After your visit to the Picasso Museum, have a drink or dinner at Els 4 Gats restaurant in the Gothic Quarter (ten-minute walk). This is where the young Picasso himself liked to come for a drink. Antoni Gaudí and writer Hemmingway were also regulars here. Inside, it is full of pictures of Picasso himself and his contemporaries. The menu (see photo) was designed by Picasso and has been used for about 100 years. Woody Allen shot some scenes here in 2007 for his film Vicky Cristina Barcelona. Address: Carrer Montsó 3.

Other Picasso spots in Barcelona

Art Academy

Before Picasso came to Barcelona in 1895, he lived in Málaga. Here he developed his talent for painting. His father, who was also an artist by the way, at one point got a job in Barcelona teaching at “La Llotja” art school. Pablo Picasso was 13 years old when the family moved. Picasso later attended this school as well.


The Picasso family lived in Barcelona between the neighborhood of El Born and La Barceloneta, in a residence in the Porxos d’en Xifre building. It is said that Picasso often visited the terrace and the view is said to have inspired his first works.

Café Picasso

Els Quatre Gats was a meeting place for artists, architects and designers in the era of modernism. Pablo Picasso was also a regular visitor there. This was also the location for his very first solo exhibition. Picasso also designed the menus for the café-restaurant. Besides Els 4 Gats, he also liked to visit Bar Marsella (El Raval) and Bar La Plata (Barri Gòtic). Both of these cafes also still exist and are well worth a visit.

Picasso streetart

What many do not know is that at Architect’s College directly across from the Roman walls on Plaça Nova in front of the cathedral, there is also a huge work of Picasso’s art, just out in the open. Also in the Museu Nacional d’Art de Catalunya (MNAC) are works by Picasso, including Woman in Hat and Fur Collar, from 1937.

Art Studio

On the street where Bar La Plata can be found, the Carrer de la Plata (from which the bar gets its name), Picasso’s first art studio was located at number 4 or 5. Picasso was only 14 at the time. The owners of the former tapas bar (number 3) down the street, had a life-size reproduction of one of Picasso’s most famous paintings made on their facade: Les Demoiselles d’Avignon. He took the inspiration for this work from the nearest street Carrer d’Avinyó, which was home to many brothels at the time. The women in the work are prostitutes.

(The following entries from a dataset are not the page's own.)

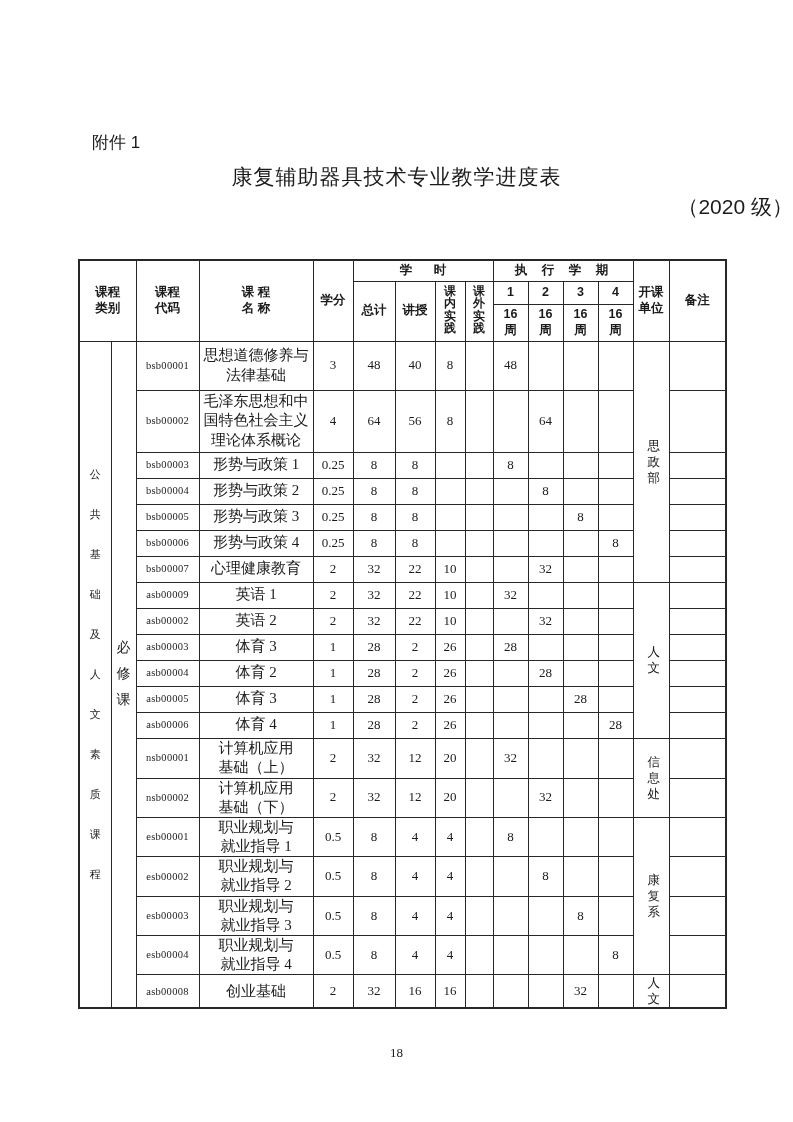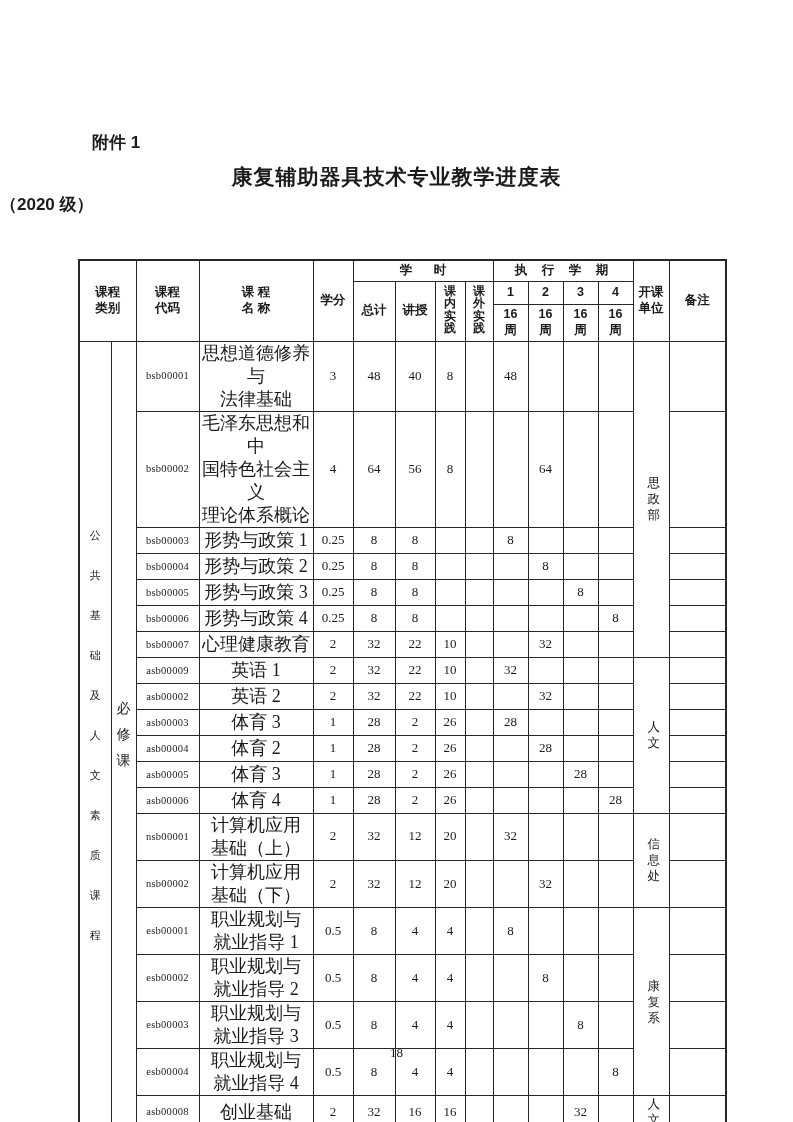"附件 1" .heiti { font-weight: bold -> normal }
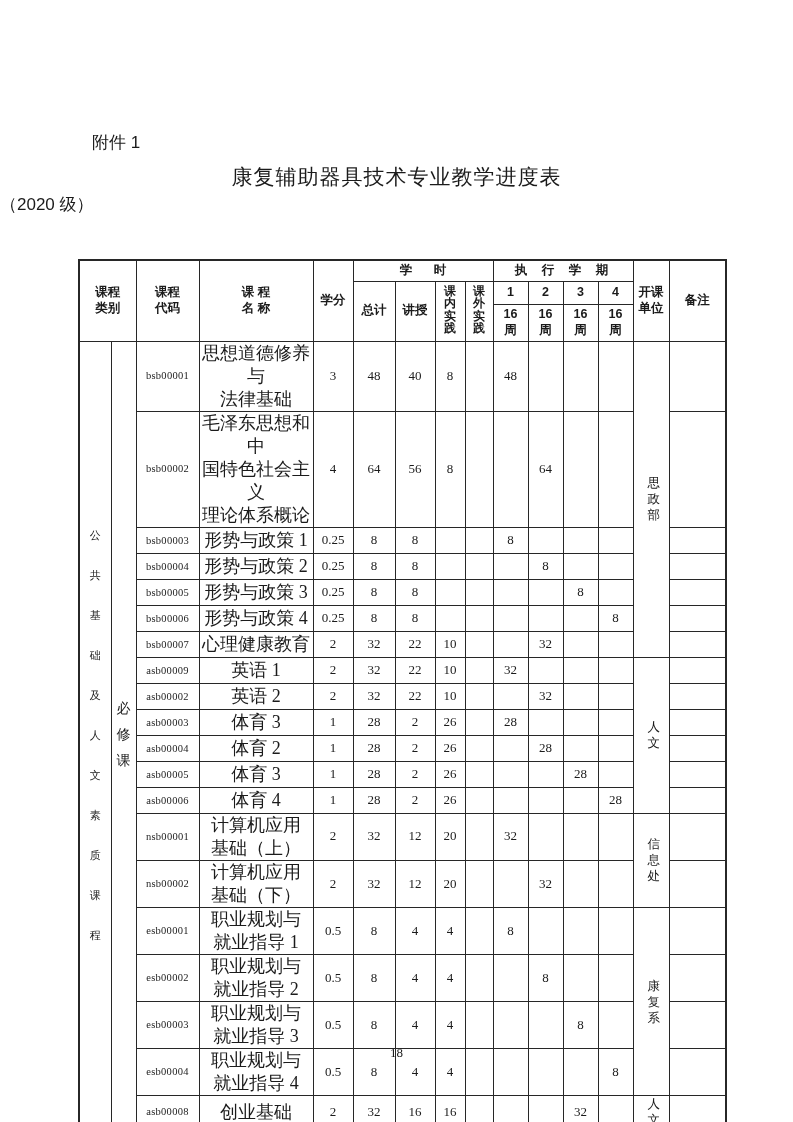"（2020 级）" .doc-subtitle { font-size: 17px -> 21px; text-align: left -> right }
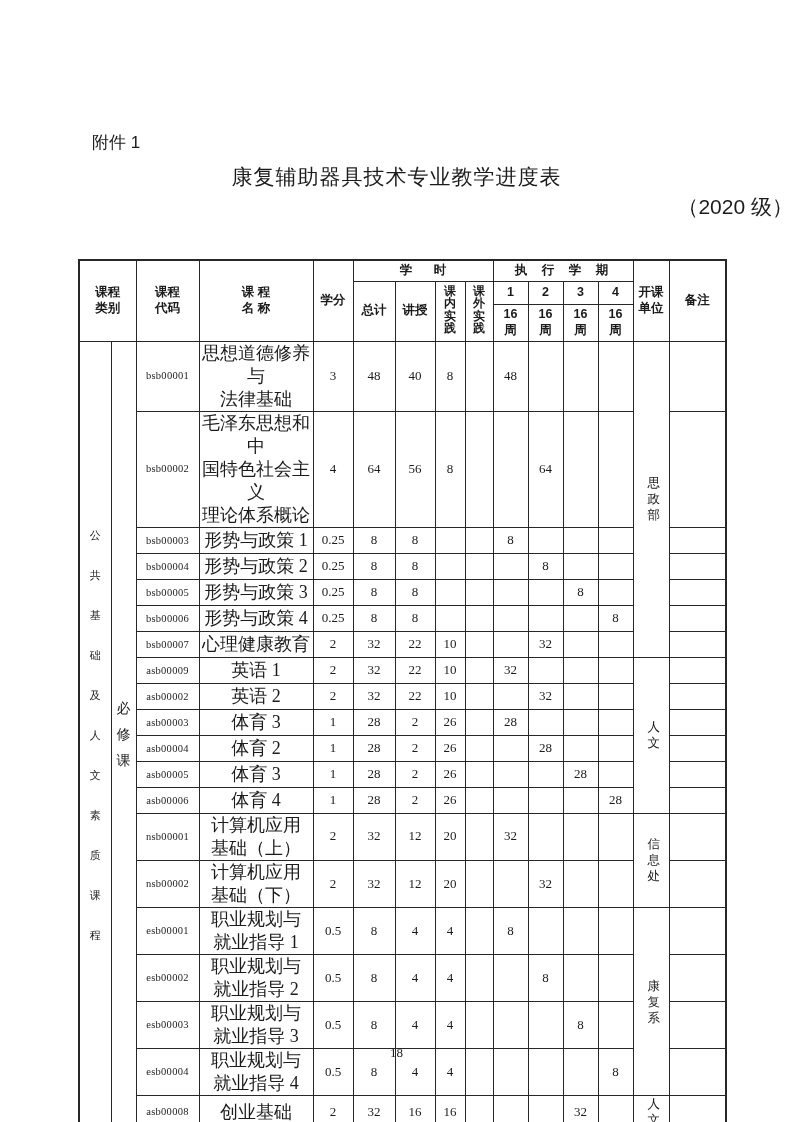"思想道德修养与" .sched td.name { font-size: 18px -> 15px }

Later Picasso had studios at Carrer Nou de La Rambla 10, in El Raval, among other places. There Picasso shared premises with sculptor Ángel Fernández de Soto and painter Josep Rocarol. Pablo Picasso also worked in Carrer de la Riera de Sant Joan, number 17. The last studio (1904) in Barcelona where Picasso worked was lent to him by sculptor Pau Gargallo. In addition to the two, artist Isidre Nonell also used the studio.

Ramón Casas

The Sala Parés, Carrer de Petritxol 5, hosted Picasso’s first exhibition in collaboration with Ramon Casas. Sala Parés is one of the oldest art galleries in the world.